Description of the task |
Please tally every line in the listing below where the word "absolute" appears, then give the number and nothing more.

Data for this exercise |
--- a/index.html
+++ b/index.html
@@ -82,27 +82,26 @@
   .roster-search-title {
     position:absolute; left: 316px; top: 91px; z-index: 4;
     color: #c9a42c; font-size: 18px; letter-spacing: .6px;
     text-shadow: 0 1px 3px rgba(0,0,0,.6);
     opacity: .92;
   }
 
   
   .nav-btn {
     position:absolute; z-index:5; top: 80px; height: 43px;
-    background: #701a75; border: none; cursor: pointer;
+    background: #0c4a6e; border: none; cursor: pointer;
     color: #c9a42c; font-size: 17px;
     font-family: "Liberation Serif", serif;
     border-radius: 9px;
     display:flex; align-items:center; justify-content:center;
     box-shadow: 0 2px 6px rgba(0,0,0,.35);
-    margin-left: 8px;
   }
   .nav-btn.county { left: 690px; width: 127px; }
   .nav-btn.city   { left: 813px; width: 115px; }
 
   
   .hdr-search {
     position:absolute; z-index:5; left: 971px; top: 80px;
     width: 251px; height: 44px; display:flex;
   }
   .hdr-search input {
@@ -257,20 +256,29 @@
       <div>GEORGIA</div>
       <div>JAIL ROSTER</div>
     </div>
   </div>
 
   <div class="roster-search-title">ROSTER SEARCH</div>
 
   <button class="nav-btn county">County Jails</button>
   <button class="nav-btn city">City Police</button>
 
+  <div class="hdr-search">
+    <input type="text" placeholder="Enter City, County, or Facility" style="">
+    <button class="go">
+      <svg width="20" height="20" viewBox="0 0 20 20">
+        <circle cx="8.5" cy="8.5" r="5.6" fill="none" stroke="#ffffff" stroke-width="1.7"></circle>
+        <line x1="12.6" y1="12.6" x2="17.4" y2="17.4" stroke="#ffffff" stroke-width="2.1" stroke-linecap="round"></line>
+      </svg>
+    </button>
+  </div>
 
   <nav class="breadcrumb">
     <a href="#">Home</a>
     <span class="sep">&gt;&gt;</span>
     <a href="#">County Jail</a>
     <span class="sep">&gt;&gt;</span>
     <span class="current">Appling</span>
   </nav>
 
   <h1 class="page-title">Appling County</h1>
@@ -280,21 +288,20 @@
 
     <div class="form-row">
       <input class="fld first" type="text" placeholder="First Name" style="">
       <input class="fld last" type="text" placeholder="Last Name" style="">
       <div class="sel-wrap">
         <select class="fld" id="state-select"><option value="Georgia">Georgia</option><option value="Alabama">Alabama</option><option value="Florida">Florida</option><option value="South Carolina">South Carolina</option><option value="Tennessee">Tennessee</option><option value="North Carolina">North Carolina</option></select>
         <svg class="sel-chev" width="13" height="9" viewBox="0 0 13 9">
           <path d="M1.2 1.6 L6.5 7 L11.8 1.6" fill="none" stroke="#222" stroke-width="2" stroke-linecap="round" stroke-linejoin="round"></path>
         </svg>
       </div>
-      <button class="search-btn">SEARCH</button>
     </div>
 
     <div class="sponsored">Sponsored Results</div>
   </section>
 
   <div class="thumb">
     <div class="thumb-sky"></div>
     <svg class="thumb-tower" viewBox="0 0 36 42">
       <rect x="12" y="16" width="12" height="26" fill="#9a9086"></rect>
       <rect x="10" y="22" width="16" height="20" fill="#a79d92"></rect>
---
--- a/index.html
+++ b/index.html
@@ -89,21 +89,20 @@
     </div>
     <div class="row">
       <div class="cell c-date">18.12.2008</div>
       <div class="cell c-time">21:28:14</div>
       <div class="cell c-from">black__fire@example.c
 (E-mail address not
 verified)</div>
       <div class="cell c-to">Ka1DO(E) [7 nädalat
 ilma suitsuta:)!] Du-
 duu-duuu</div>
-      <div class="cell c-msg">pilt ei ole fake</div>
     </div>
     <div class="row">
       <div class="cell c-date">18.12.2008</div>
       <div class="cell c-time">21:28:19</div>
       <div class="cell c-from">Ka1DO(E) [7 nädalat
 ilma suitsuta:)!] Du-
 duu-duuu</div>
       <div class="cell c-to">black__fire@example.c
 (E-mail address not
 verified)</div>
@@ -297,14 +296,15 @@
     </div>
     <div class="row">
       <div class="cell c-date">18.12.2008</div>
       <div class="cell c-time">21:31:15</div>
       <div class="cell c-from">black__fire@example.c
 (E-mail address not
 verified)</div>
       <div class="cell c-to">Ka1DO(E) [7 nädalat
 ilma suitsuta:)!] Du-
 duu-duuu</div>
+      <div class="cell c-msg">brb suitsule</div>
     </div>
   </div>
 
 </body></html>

Solution to the problem |
3